TASK INPUT
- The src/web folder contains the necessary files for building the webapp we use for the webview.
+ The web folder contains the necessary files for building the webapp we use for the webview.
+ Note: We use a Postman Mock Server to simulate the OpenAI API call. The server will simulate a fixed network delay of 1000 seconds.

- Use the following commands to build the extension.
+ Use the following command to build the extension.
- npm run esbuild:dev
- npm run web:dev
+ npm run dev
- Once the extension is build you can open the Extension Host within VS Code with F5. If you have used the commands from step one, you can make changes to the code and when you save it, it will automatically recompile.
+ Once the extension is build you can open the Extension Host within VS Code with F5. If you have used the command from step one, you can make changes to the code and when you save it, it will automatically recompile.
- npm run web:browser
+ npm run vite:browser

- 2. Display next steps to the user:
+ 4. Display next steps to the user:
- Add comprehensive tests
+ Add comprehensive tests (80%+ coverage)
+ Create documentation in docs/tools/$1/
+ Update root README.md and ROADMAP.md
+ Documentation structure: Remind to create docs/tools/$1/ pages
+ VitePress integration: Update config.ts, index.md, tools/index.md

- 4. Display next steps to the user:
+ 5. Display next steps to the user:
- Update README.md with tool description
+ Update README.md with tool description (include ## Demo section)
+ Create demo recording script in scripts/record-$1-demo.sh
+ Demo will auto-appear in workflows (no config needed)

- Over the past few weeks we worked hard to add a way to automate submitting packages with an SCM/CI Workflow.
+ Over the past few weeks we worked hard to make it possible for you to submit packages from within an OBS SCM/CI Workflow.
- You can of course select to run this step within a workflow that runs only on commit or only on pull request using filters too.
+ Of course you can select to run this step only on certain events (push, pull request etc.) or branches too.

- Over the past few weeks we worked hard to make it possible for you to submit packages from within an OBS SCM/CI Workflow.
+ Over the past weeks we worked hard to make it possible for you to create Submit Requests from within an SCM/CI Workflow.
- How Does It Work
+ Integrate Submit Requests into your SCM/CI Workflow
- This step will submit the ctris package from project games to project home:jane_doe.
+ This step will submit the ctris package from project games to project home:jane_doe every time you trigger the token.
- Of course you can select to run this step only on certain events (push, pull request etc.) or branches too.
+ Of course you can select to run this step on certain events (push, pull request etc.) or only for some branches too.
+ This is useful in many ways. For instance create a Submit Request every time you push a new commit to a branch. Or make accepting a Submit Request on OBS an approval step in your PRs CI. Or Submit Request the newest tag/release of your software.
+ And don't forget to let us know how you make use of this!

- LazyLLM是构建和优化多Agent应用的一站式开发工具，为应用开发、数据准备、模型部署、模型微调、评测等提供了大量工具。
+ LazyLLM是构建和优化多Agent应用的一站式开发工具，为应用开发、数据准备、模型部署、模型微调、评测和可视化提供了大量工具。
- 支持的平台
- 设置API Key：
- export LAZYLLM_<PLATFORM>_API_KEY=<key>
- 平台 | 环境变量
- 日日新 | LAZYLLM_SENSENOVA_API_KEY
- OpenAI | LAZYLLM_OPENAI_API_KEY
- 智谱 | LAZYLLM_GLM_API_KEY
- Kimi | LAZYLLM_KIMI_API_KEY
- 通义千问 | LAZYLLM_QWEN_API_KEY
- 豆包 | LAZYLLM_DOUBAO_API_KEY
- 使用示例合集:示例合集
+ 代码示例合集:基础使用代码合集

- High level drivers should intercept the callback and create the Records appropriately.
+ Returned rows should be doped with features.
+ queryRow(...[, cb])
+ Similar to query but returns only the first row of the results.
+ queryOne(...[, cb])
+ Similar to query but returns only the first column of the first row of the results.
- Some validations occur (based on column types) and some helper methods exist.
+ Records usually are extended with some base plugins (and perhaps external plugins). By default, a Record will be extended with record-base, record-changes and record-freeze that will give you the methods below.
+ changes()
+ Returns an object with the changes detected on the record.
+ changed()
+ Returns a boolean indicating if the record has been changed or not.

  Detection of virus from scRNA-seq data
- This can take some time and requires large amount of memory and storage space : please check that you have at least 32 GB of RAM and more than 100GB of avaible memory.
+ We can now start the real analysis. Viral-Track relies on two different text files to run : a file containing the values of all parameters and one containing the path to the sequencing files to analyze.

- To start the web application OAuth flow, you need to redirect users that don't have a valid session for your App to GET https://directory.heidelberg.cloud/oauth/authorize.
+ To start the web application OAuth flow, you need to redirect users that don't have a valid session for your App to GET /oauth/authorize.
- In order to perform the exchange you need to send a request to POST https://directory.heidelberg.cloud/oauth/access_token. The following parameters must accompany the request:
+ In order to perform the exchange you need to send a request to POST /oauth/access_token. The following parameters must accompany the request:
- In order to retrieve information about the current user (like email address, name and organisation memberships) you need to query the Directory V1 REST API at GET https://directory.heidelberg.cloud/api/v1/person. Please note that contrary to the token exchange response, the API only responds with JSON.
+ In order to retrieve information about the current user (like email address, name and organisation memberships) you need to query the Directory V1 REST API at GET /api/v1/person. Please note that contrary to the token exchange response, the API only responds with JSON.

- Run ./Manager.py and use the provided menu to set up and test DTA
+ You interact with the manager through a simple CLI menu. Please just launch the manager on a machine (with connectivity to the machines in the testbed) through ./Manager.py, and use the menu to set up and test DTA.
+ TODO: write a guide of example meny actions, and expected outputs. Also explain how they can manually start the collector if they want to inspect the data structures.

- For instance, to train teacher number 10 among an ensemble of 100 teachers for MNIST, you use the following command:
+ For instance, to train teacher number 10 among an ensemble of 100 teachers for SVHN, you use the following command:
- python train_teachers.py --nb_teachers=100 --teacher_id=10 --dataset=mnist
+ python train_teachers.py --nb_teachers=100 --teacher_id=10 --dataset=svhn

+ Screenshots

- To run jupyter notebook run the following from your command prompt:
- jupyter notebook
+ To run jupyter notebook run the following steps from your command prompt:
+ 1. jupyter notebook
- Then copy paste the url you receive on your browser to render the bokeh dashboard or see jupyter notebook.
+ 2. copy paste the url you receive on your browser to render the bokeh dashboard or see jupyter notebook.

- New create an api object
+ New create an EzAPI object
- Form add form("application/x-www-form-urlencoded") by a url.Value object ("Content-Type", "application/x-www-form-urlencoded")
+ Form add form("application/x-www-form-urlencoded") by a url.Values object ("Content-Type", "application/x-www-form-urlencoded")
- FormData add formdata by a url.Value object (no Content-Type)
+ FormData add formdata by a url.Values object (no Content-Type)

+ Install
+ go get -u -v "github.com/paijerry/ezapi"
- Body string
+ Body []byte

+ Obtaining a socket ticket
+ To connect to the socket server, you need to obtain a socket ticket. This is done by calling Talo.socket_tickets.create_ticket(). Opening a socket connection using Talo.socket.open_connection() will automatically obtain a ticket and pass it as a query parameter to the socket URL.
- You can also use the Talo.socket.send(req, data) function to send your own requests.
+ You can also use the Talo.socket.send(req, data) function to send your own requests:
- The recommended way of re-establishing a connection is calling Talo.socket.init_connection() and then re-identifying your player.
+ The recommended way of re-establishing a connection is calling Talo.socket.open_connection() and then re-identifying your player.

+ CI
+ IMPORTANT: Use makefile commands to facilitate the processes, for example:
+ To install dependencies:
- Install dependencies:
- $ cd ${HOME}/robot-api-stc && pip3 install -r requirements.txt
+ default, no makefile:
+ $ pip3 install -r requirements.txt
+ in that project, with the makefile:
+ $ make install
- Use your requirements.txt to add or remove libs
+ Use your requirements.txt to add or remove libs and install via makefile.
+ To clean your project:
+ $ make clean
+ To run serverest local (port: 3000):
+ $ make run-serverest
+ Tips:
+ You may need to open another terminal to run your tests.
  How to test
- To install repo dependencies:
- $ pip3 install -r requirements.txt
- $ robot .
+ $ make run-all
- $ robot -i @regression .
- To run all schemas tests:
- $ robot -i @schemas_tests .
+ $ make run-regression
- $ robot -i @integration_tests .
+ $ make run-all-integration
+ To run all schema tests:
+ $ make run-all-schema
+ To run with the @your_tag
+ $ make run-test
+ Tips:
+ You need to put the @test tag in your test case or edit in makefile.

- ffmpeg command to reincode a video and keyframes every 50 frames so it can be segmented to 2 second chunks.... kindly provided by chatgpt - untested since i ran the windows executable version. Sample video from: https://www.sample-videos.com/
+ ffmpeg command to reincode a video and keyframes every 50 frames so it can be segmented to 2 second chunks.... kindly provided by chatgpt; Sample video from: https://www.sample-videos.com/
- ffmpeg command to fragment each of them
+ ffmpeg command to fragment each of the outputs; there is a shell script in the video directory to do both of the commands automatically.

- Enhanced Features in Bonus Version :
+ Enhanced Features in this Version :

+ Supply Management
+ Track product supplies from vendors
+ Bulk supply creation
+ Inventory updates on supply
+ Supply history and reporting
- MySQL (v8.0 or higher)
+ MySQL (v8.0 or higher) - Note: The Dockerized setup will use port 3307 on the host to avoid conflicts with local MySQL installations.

WHAT THE TASK REQUIRES
Everything from the line with "Features in this" down to the final line above is to be retyped exactly. Leave the earlier lines out.

ANSWER FOR THE TASK
+ Enhanced Features in this Version :

+ Supply Management
+ Track product supplies from vendors
+ Bulk supply creation
+ Inventory updates on supply
+ Supply history and reporting
- MySQL (v8.0 or higher)
+ MySQL (v8.0 or higher) - Note: The Dockerized setup will use port 3307 on the host to avoid conflicts with local MySQL installations.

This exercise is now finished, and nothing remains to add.